Estudo da Católica Lisbon School of Business & Economics (2012 a 2015): 20 a 33 milhões de euros/ano
Encomendado pela José de Mello Saúde, o estudo da Universidade Católica, tornado público em 2016, ainda a PPP estava em vigor, olha para um período de quatro anos, entre 2012 e 2015. E conclui que os “ganhos de eficiência obtidos pela gestão privada” permitiram poupar entre 100 milhões e 130 milhões de euros — em média, entre 20 milhões a 33 milhões de euros por ano.

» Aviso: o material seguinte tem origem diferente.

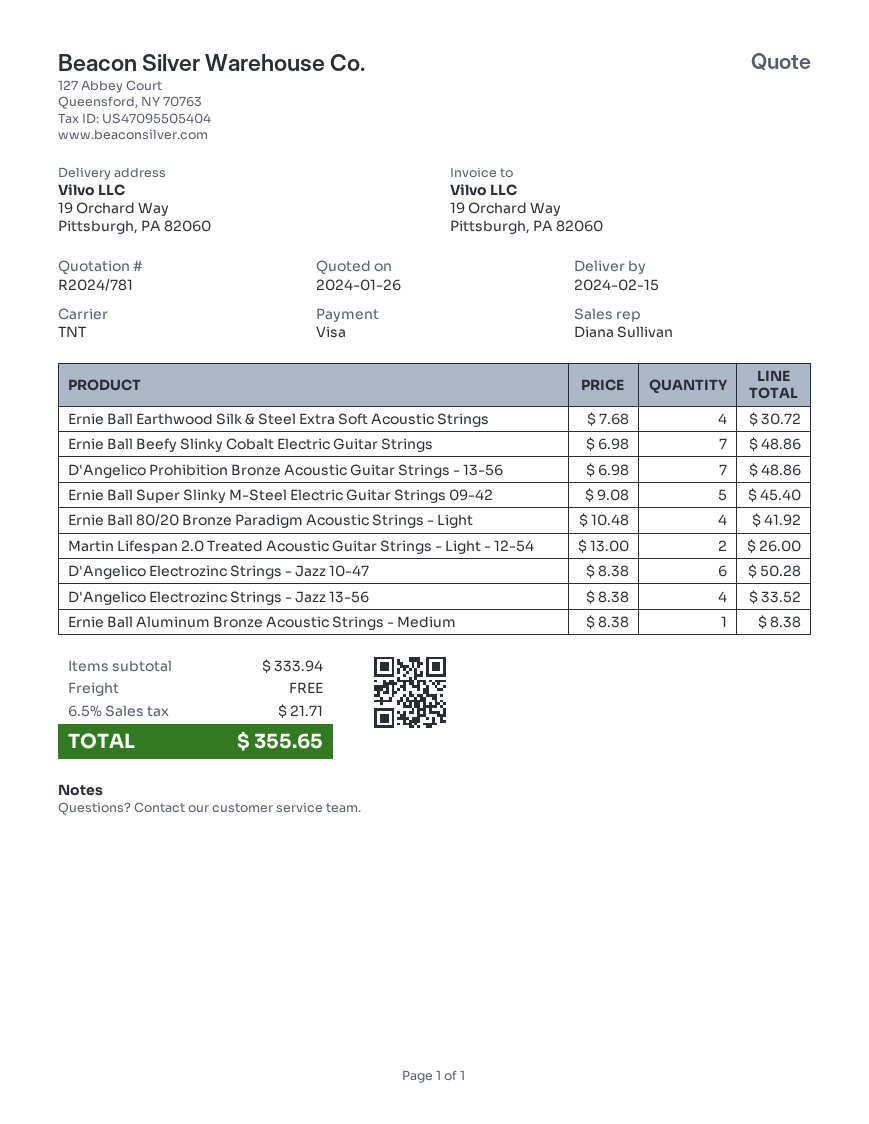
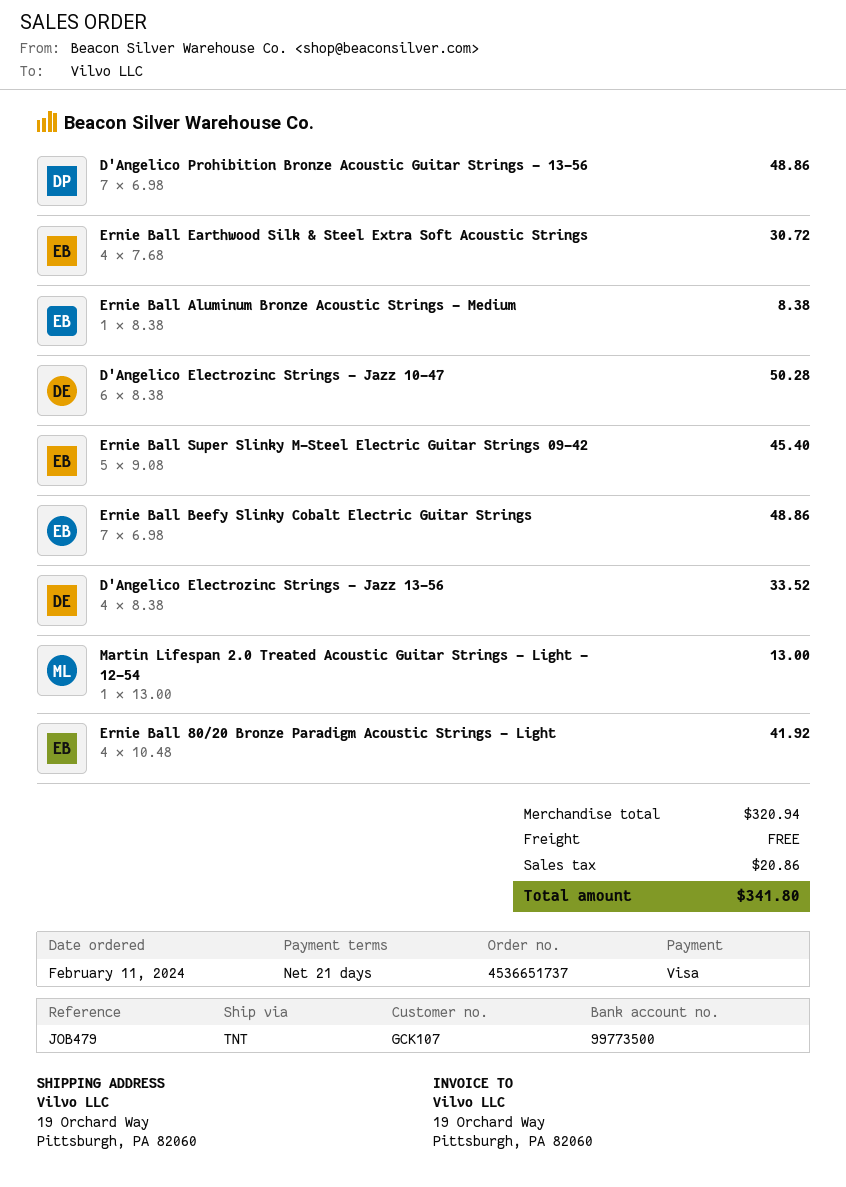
Martin Lifespan 2.0 Treated Acoustic Guitar Strings - Light - 12-54: 2 x 13.00 = 26.00 -> 1 x 13.00 = 13.00
subtotal: 333.94 -> 320.94
tax: 21.71 -> 20.86
total: 355.65 -> 341.80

Relatório da Unidade Técnica de Acompanhamento de Projetos (2011 a 2015): 40 milhões de euros/ano
A Unidade Técnica de Acompanhamento de Projetos (UTAP), uma entidade tutelada pelo Ministério das Finanças, faz umas contas um bocadinho acima. Num relatório que analisou um período de cinco anos, entre 2011 e 2015, a UTAP conclui que que o Estado poupou em Braga 199,1 milhões de euros — uma média de 40 milhões de euros por ano.
Balanço do Grupo Mello (2009 a 2019): 30 a 40 milhões de euros/ano
A PPP de Braga começou em setembro de 2009 e terminou a 31 de agosto deste ano. Ainda em junho, numa sessão comemorativa dos 10 anos do Hospital de Braga sob a gestão da José de Mello Saúde, o Grupo Mello já fazia um balanço. Entre 2009 e 2019, a empresa gestora diz que o Estado poupou 300 a 400 milhões de euros com a parceria — em média, 30 a 40 milhões de euros por ano.

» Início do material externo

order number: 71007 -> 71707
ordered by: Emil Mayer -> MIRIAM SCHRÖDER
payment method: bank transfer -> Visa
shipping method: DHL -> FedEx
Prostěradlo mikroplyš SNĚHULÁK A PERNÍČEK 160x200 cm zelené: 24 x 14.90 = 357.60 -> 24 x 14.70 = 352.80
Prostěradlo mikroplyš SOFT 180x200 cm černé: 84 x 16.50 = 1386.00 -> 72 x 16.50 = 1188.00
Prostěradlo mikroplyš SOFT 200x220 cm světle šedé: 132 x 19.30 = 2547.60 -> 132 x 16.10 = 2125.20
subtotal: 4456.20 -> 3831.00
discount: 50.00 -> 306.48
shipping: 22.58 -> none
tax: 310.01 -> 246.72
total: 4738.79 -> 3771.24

Ao Observador, o CDS-PP explicou, entretanto, que Assunção Cristas baseou-se em declarações de Maria Zagalo, coordenadora da Unidade Técnica de Acompanhamento de Projetos do Ministério das Finanças. Ouvida pelo grupo de trabalho de avaliação das PPP, no parlamento, em maio deste ano, Maria Zagalo referiu o caso de Braga falando em poupanças “na ordem dos 80 milhões de euros para o período considerado”, mas sem clarificar que período foi esse. Ou seja, Cristas baseou-se numa estimativa que a própria autora não detalhou, correndo o risco de fazer parecer que a poupança de 80 milhões de euros era anual — muito acima da realidade — ou total, para os 10 anos — muito abaixo da conseguida. Na verdade, olhando para as estimativas da própria UTAP, já citadas acima, Maria Zagalo estaria, provavelmente, a falar de um período de dois anos.
A explicação do CDS-PP tem ainda outra curiosidade: os centristas baseiam-se num artigo do jornal Público que põe as poupanças trazidas pelas PPP em perspetiva, lembrando que os contratos são muito difíceis de avaliar e que, no final de contas, não há uma conclusão clara sobre se as PPP são ou não mais eficientes — e esse é exatamente o argumento contrário ao de Assunção Cristas, que usava o exemplo do Hospital de Braga precisamente para destacar os benefícios das parcerias público-privadas na saúde.
Conclusão
Assunção Cristas não cita a fonte nem clarifica a que período se referia. Pela explicação que se seguiu, percebe-se que usou um dado que a própria fonte não clarificou. Falar em 80 milhões de euros — referentes a dois anos de contrato, mas sem o dizer — pode, por isso, criar a ideia, errada, de que se trata da poupança anual (que andará entre os 30 e os 40 milhões). Se o objetivo era falar de toda a poupança, num contrato que durou 10 anos, o valor continua a estar errado (serão entre 300 e 400 milhões). Assim, a declaração é esticada: poupa, de facto, mas não aquele valor.
[Artigo corrigido às 17h56. Na versão anterior, a declaração era considerada Enganadora. Pelo facto de o valor errado não contrariar, ainda assim, o argumento base de Assunção Cristas — o de que as PPP poupam dinheiro ao Estado — corrigimos para Esticado.]